> **Activity**:
Only the pictures are to be left out; set down the rest of the records exactly.

> **Source data**:
----------

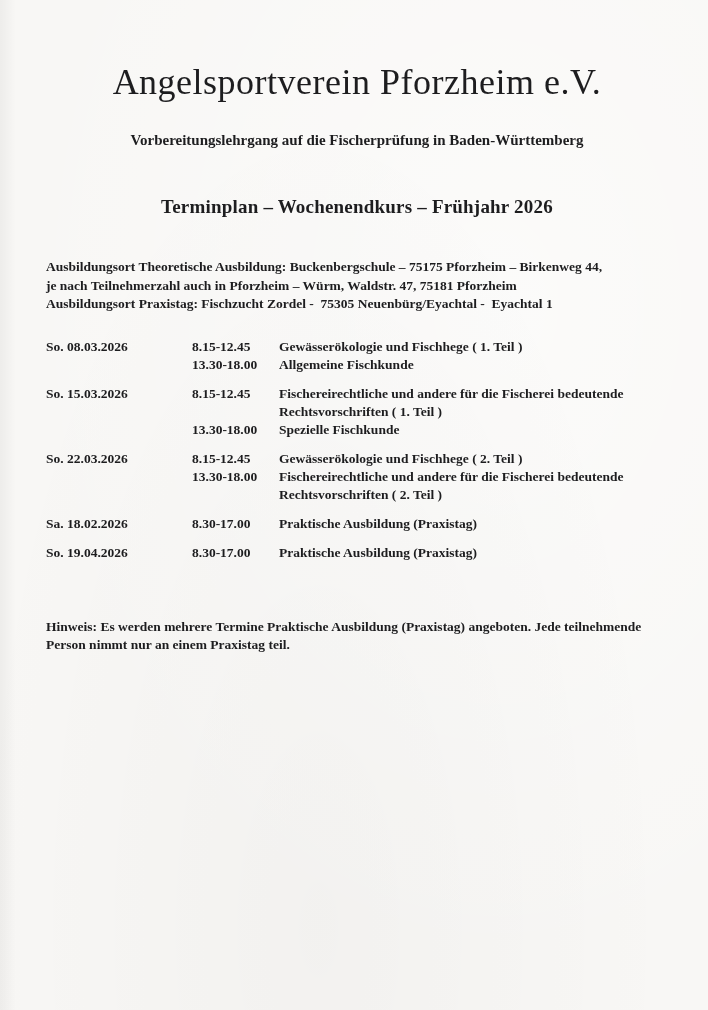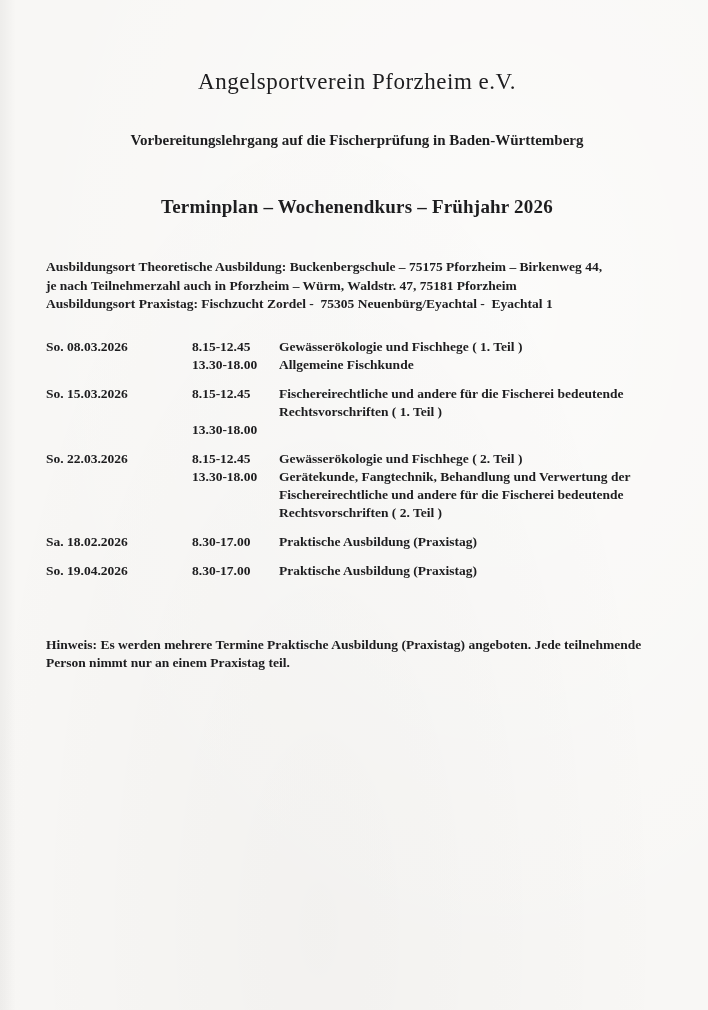"Angelsportverein Pforzheim e.V." h1.doc-title { font-size: 23px -> 36px }
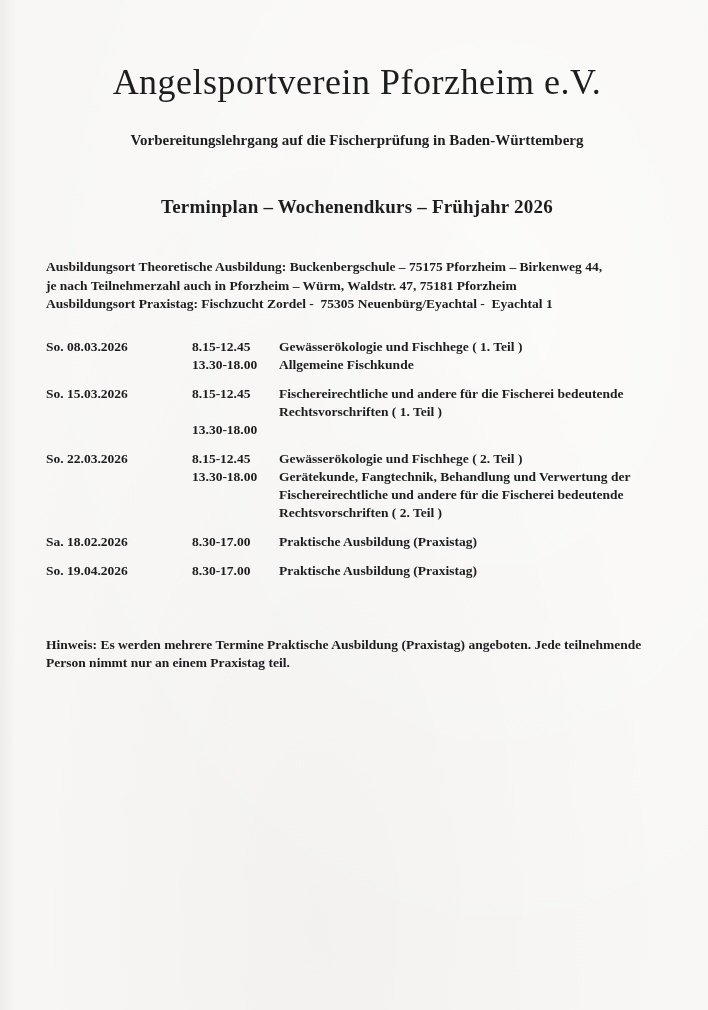"Spezielle Fischkunde" div.desc { html: none -> <div> <div>Spezielle Fischkunde</div> </div> }
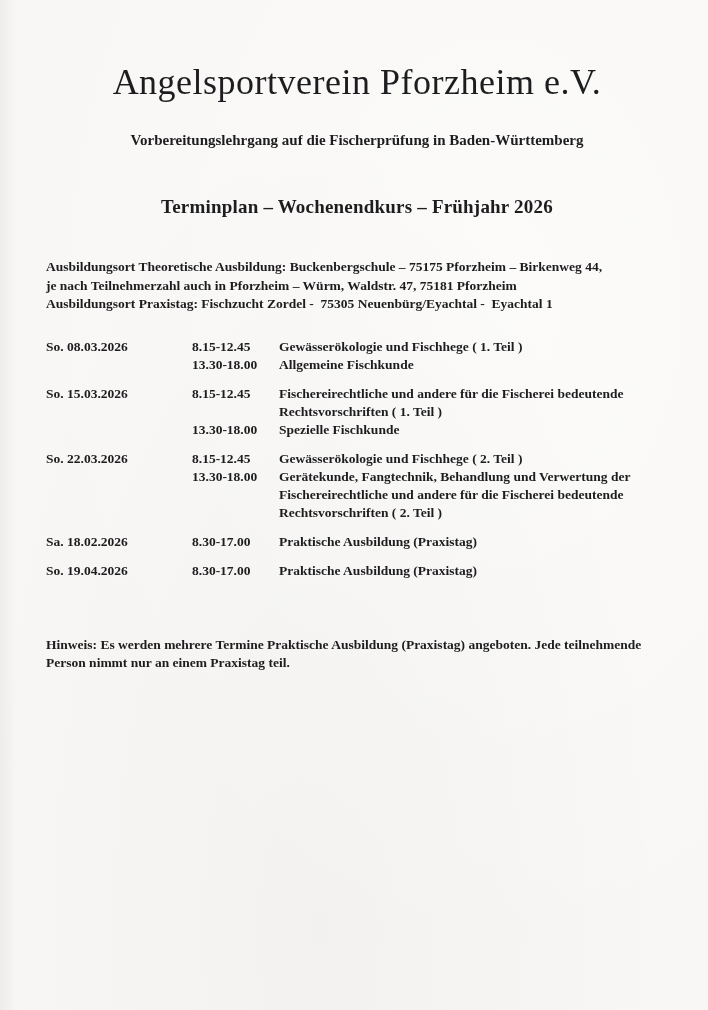"Gerätekunde, Fangtechnik, Behandlung und" div.line { html: <div>Gerätekunde, Fangtechnik, Behandlung und Verwertung der</div> -> none }
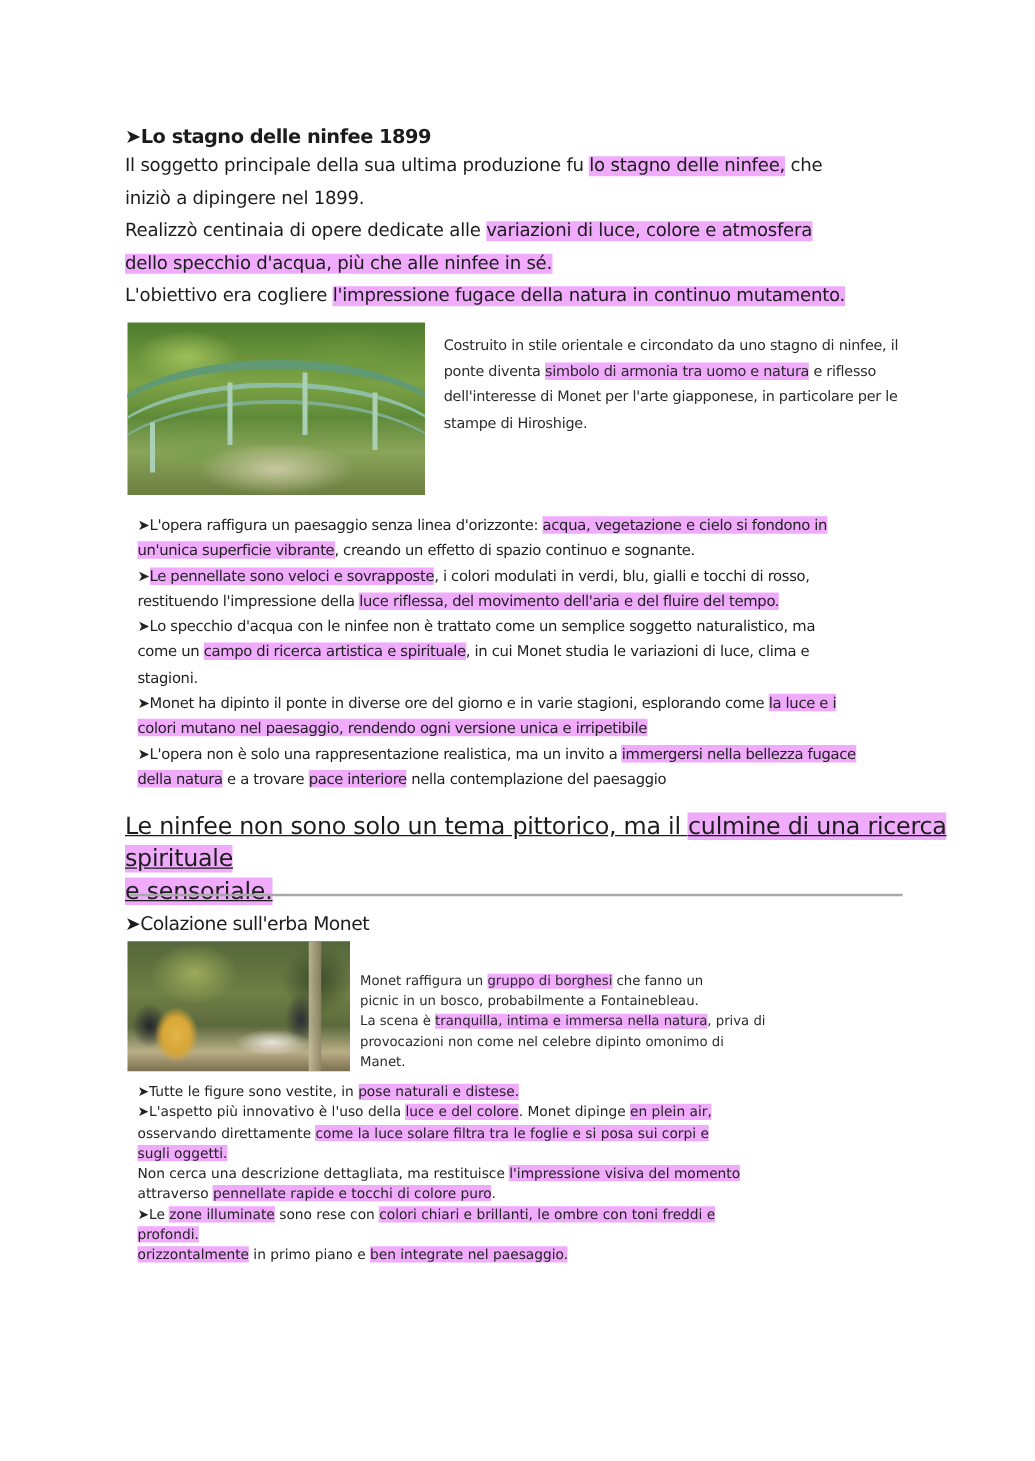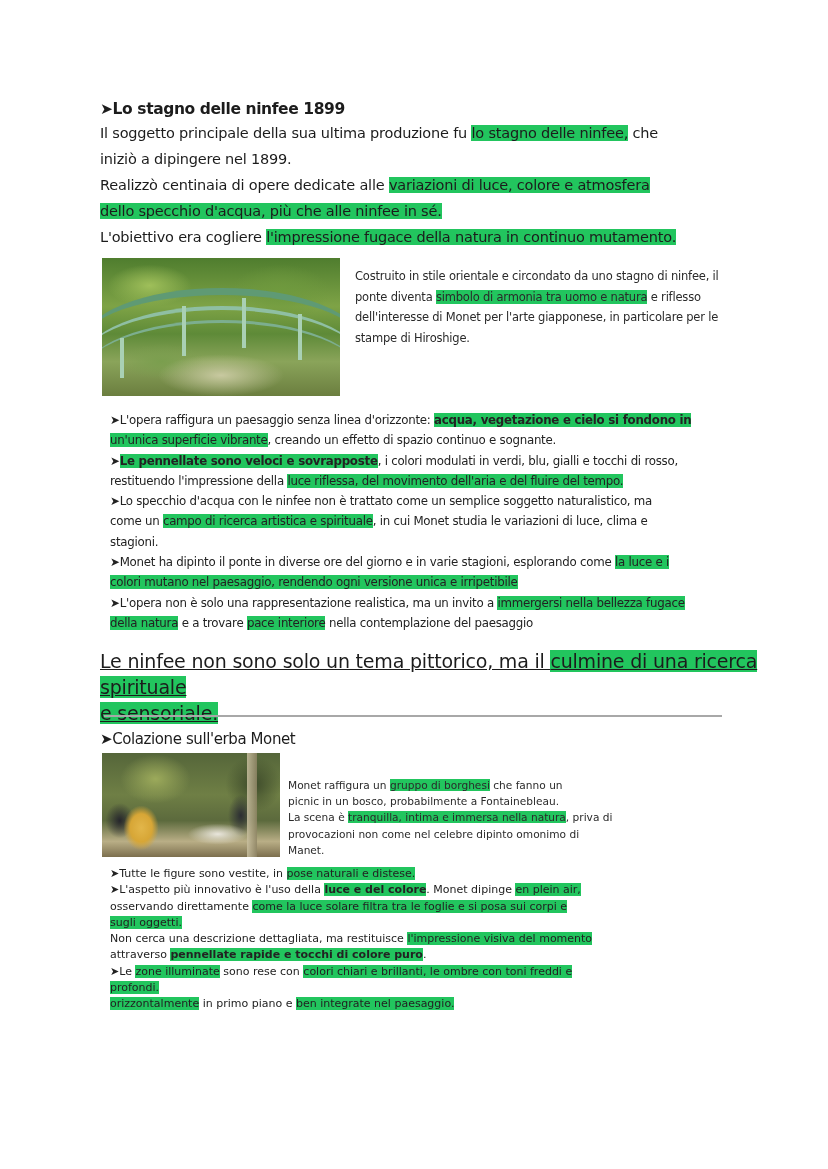"lo stagno delle ninfee," .hl { background: #22c55e -> #f0abfc }
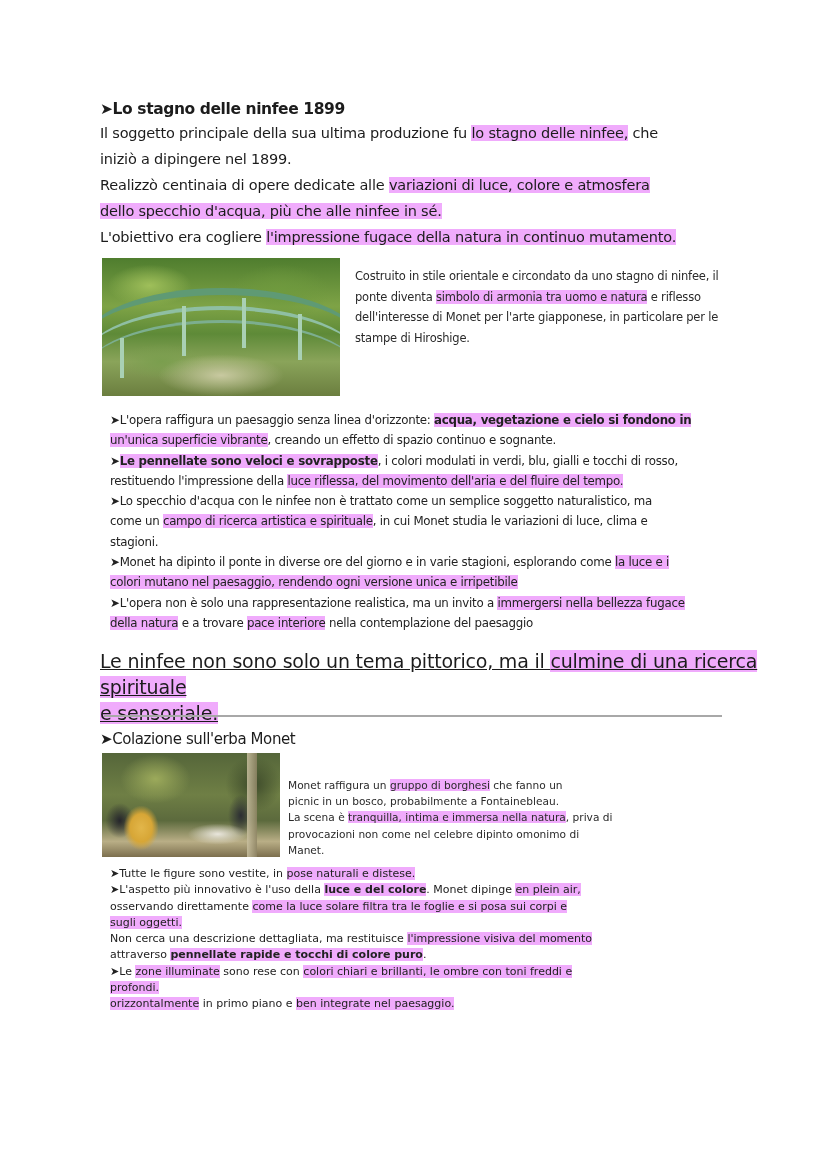"acqua, vegetazione e cielo si" .b { font-weight: bold -> normal }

----------

> **Solution to this problem**:
"Angelsportverein Pforzheim e.V." h1.doc-title { font-size: 23px -> 36px }
"Spezielle Fischkunde" div.desc { html: none -> <div> <div>Spezielle Fischkunde</div> </div> }
"Gerätekunde, Fangtechnik, Behandlung und" div.line { html: <div>Gerätekunde, Fangtechnik, Behandlung und Verwertung der</div> -> none }
"lo stagno delle ninfee," .hl { background: #22c55e -> #f0abfc }
"acqua, vegetazione e cielo si" .b { font-weight: bold -> normal }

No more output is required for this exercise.